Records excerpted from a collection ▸
#####
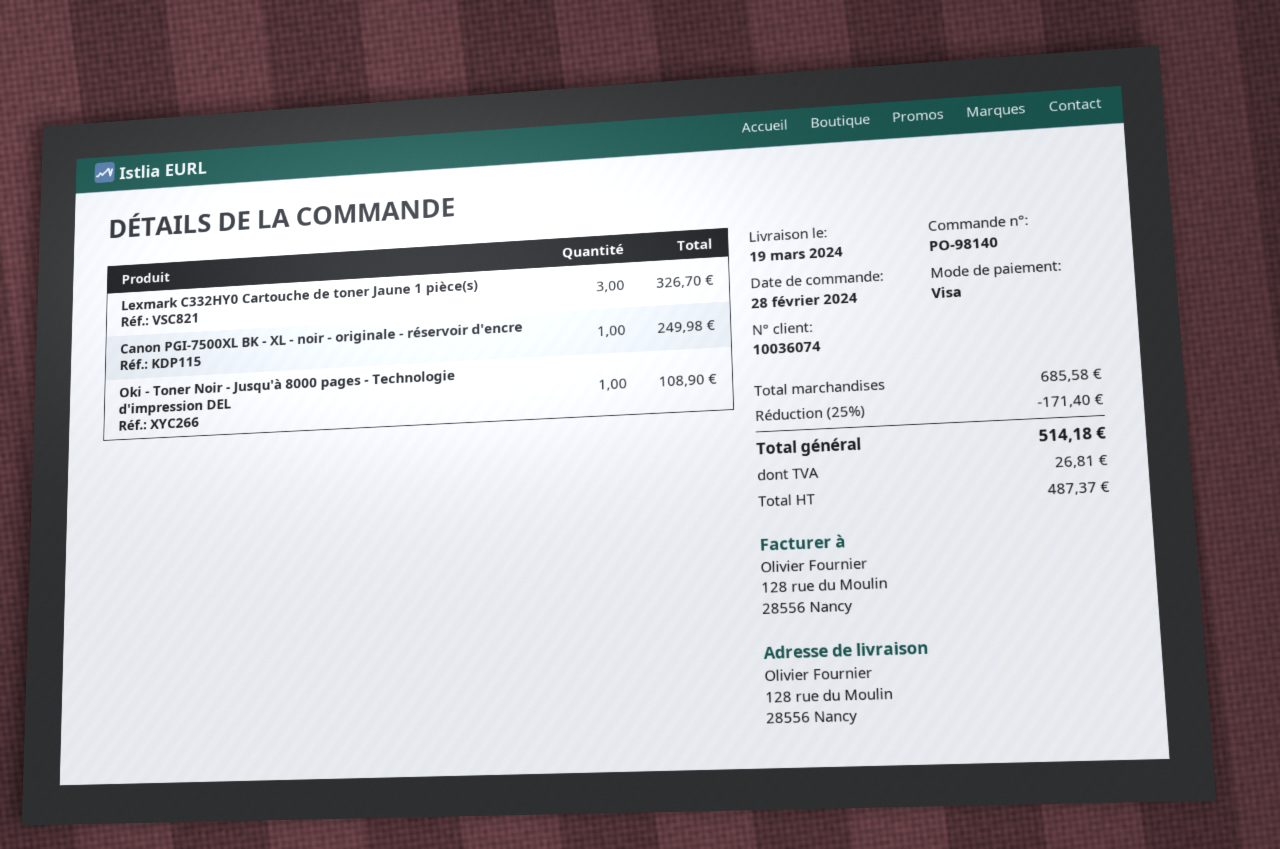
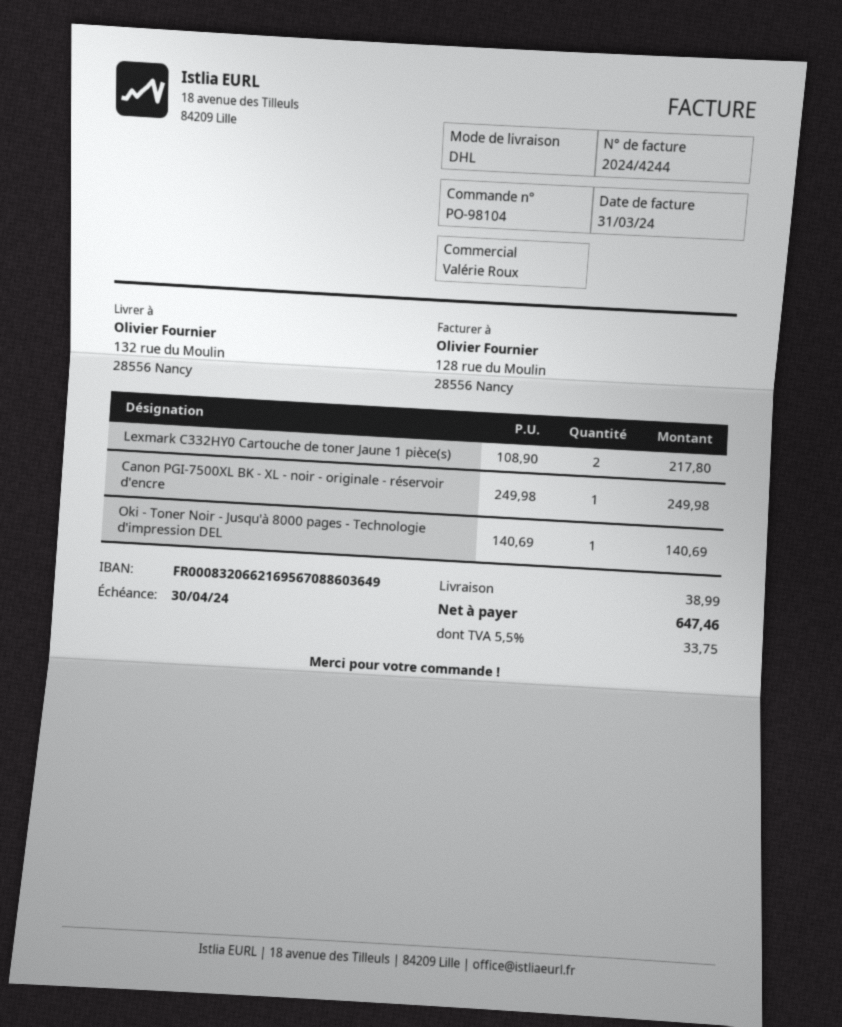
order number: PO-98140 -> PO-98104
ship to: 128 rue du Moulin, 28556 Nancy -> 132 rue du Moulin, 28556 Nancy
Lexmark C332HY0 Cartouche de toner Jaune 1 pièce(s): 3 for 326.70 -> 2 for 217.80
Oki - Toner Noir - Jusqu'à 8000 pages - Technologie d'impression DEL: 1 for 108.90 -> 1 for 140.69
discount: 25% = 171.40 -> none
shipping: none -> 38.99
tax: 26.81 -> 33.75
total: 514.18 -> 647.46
#####
Leaving out the images, return the entries above exactly as they read.

SOLVED PROBLEM ▸
order number: PO-98140 -> PO-98104
ship to: 128 rue du Moulin, 28556 Nancy -> 132 rue du Moulin, 28556 Nancy
Lexmark C332HY0 Cartouche de toner Jaune 1 pièce(s): 3 for 326.70 -> 2 for 217.80
Oki - Toner Noir - Jusqu'à 8000 pages - Technologie d'impression DEL: 1 for 108.90 -> 1 for 140.69
discount: 25% = 171.40 -> none
shipping: none -> 38.99
tax: 26.81 -> 33.75
total: 514.18 -> 647.46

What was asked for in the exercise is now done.